By Erik L. Ridley, AuntMinnie staff writer
May 20, 2019

The advent of better risk assessment methods and more appropriate utilization of imaging modalities like breast MRI open the door for personalized breast cancer screening strategies, according to a presentation by Dr. Christiane Kuhl at the International Society for Magnetic Resonance in Medicine (ISMRM) annual meeting in Montreal.

With tools such as deep learning, screening strategies can now be adapted to an individual woman's lifetime risk of developing breast cancer and vastly improve the success of breast cancer screening programs, according to Dr. Christiane Kuhl of Aachen University Hospital in Germany.

"We now have the predictive measures, and we as radiologists will contribute to improved risk prediction through imaging biomarkers that we provide," Kuhl said during the ISMRM's closing Mansfield Lecture. "And we have the tools to meet this need. Let us begin to tailor our preventive efforts accordingly."

Reducing breast cancer mortality

Over the past decades, we have seen a progressive increase in the incidence of breast cancer but only a mild decrease in mortality rates from the disease, according to Kuhl.

Dr. Christiane Kuhl
Dr. Christiane Kuhl of Aachen University Hospital in Germany. Image courtesy of the ISMRM.
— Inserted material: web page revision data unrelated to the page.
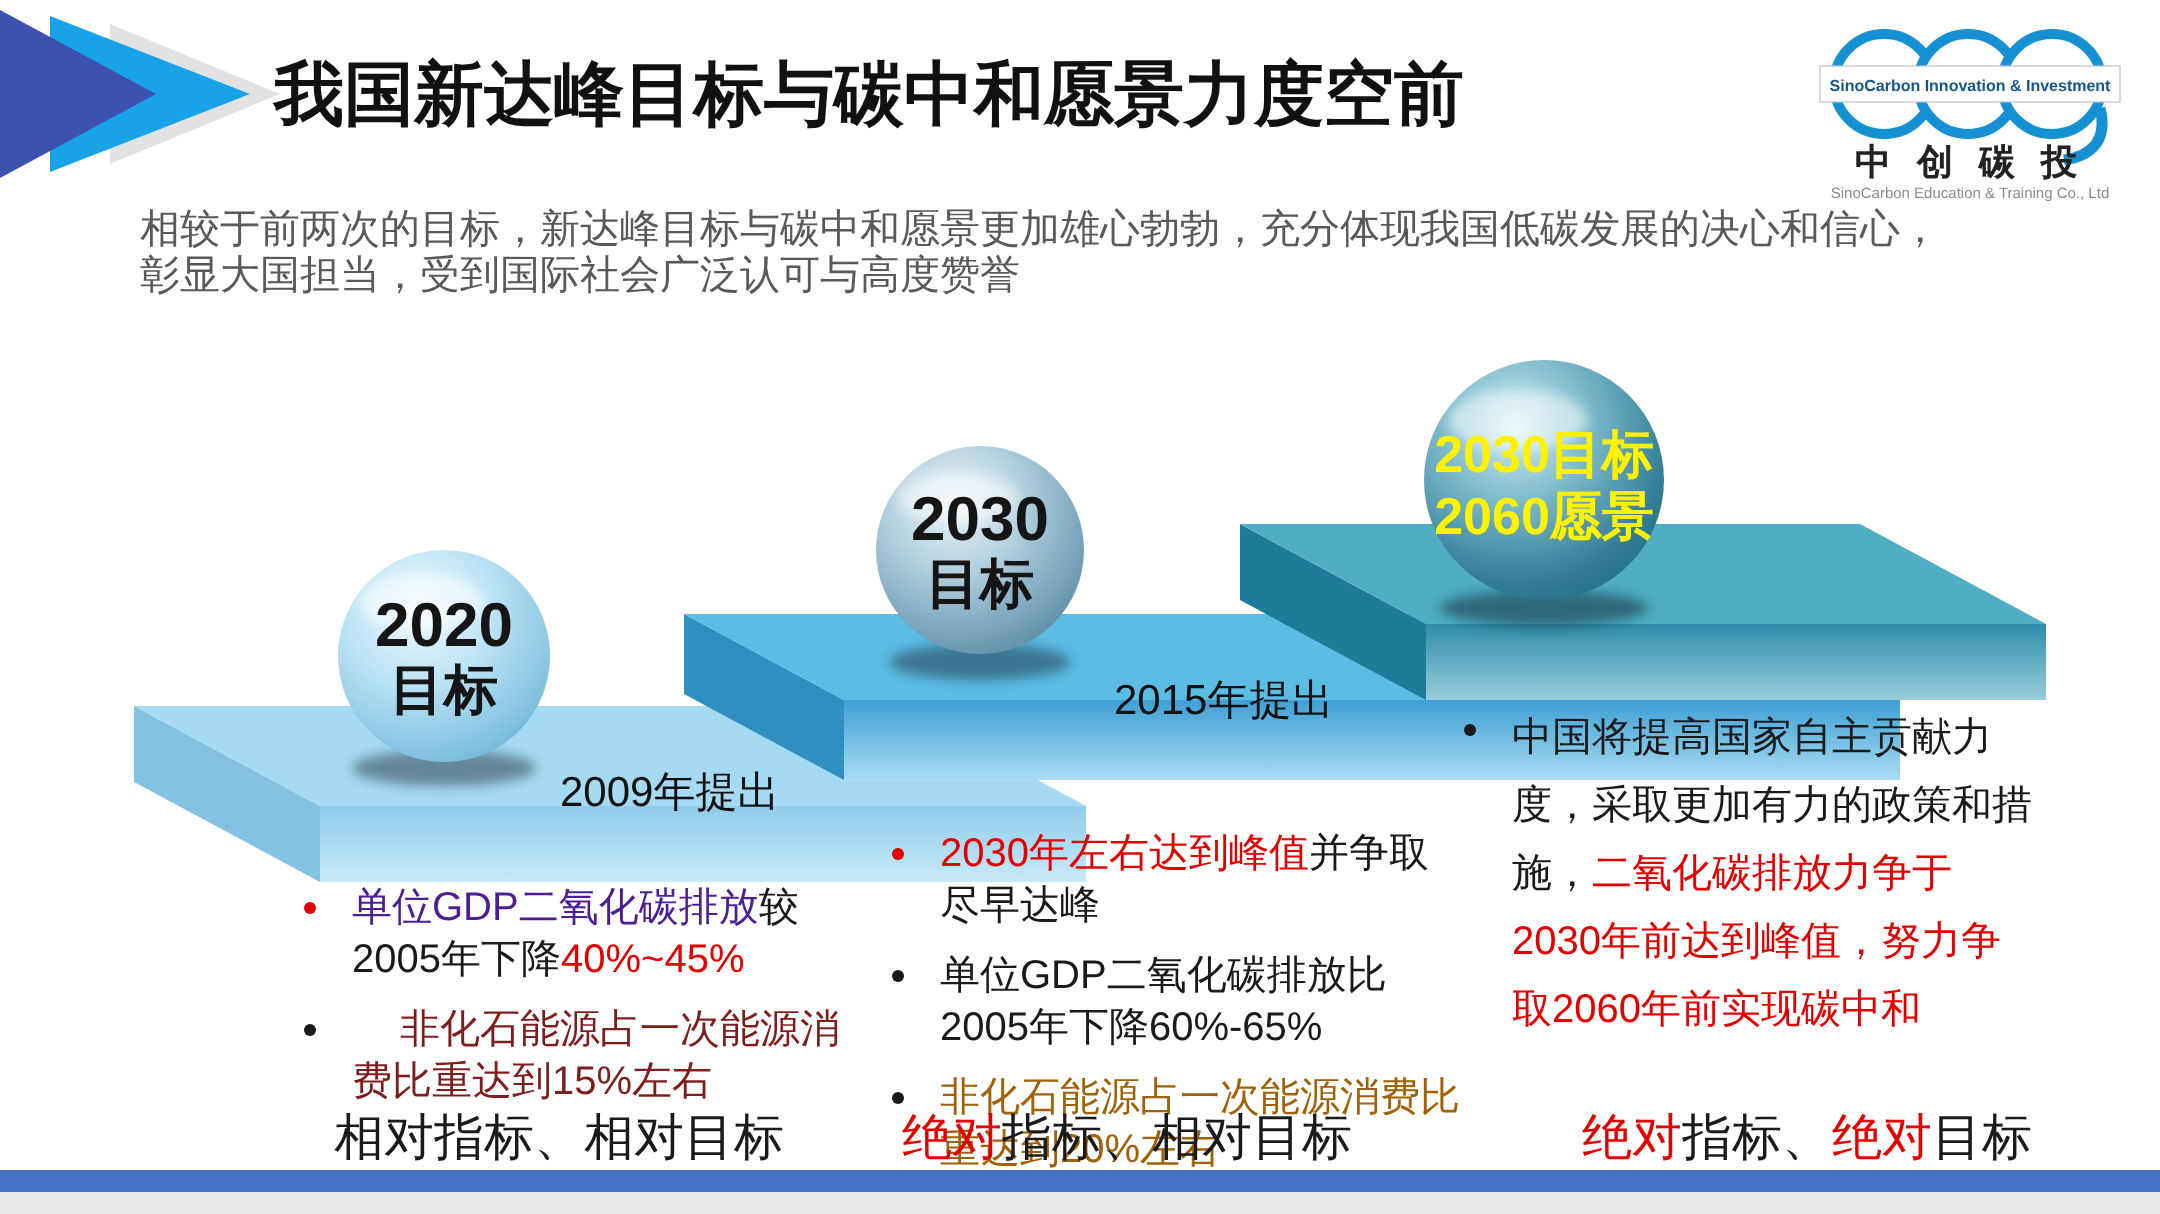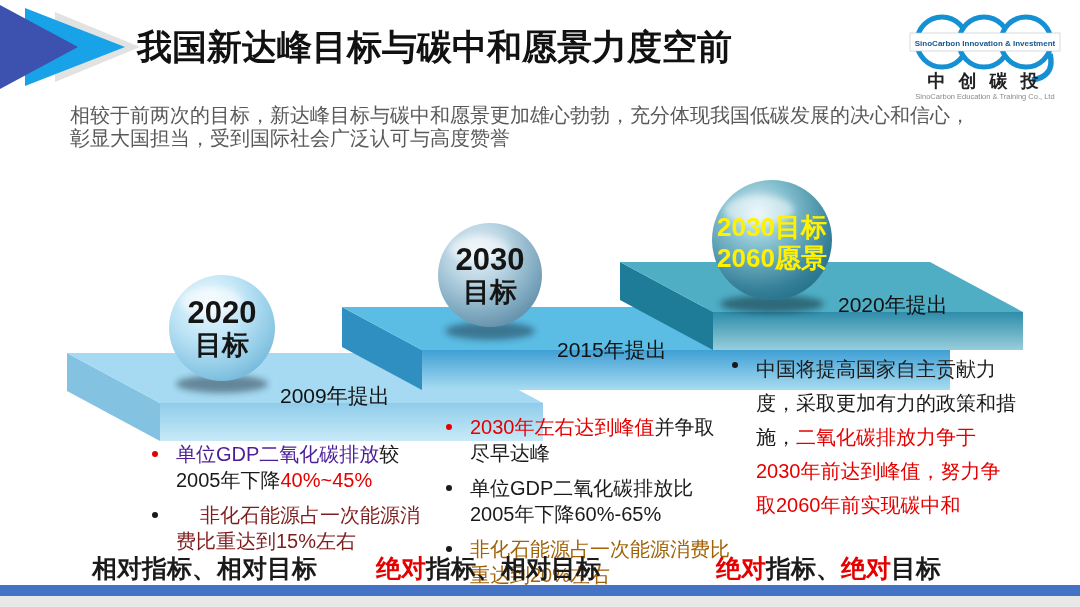--- a/index.html
+++ b/index.html
@@ -143,7 +143,6 @@
 
   <div class="abs year" style="left:280px;top:382px;">2009年提出</div>
   <div class="abs year" style="left:557px;top:336px;">2015年提出</div>
-  <div class="abs year" style="left:838px;top:291px;">2020年提出</div>
 
   <div class="abs col" style="left:146px;top:441px;width:292px;">
     <div class="bullet">

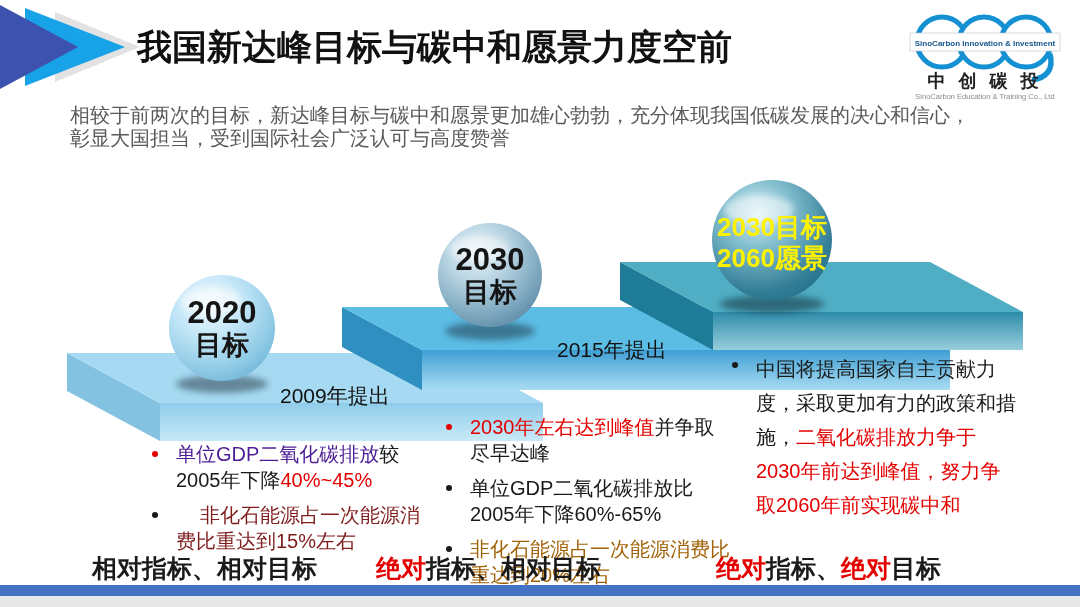--- a/index.html
+++ b/index.html
@@ -24,7 +24,7 @@
   .mk::after{content:"";position:absolute;left:6px;top:10px;width:6px;height:6px;border-radius:50%;background:currentColor;}
   .bt{flex:1;}
   
-  .bottom-label{top:552px;font-size:25px;font-weight:700;color:#1a1a1a;text-align:left;white-space:nowrap;}
+  .bottom-label{top:552px;font-size:25px;font-weight:400;color:#1a1a1a;text-align:right;white-space:nowrap;}
   
   .footer-bar{left:0;top:585px;width:1080px;height:11px;}
   .footer-strip{left:0;top:596px;width:1080px;height:11px;background:#e9e8e8;}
What can be done to reduce breast cancer mortality? Avoiding development of breast cancer isn't possible, as risk factors can't be influenced or altered by lifestyle modification. The two other methods for preventing development of cancer -- risk-reducing mastectomy or antihormonal therapy to bring about menopause -- are quite invasive measures and aren't really alternatives for the average woman, Kuhl said.

A secondary mortality prevention method is avoiding harm from cancer. This can be achieved by screening to provide early diagnosis, which is crucial for reducing deaths from breast cancer.

Screening methods for breast cancer include liquid biopsy and mammography or nonmammographic methods. Liquid biopsy, while offering some prognostic value, hasn't proven to be sufficiently sensitive or specific to serve as a diagnostic test, however, according to Kuhl.

"If it's not liquid biopsy, then it's still imaging for secondary prevention of breast cancer [mortality] for the time being," she said.

Screening mammography has been shown to reduce breast cancer mortality by 25%. In addition, recent research published in Cancer found a 60% lower risk of dying from cancer 10 years after diagnosis among those participating in mammography screening and almost a 50% lower risk 20 years after diagnosis, according to Kuhl. The women obtained a significantly greater benefit from treatment because the cancer was found earlier.

Still controversial

Nonetheless, mammography screening remains controversial, as screening per se is inherently ineffective, she said.

"We walk through a large [number] of women to find a few diseased individuals," she said. "For breast cancer, that's four to five per 1,000 screens. So, you need to work through a lot of healthy individuals to find a few diseased women."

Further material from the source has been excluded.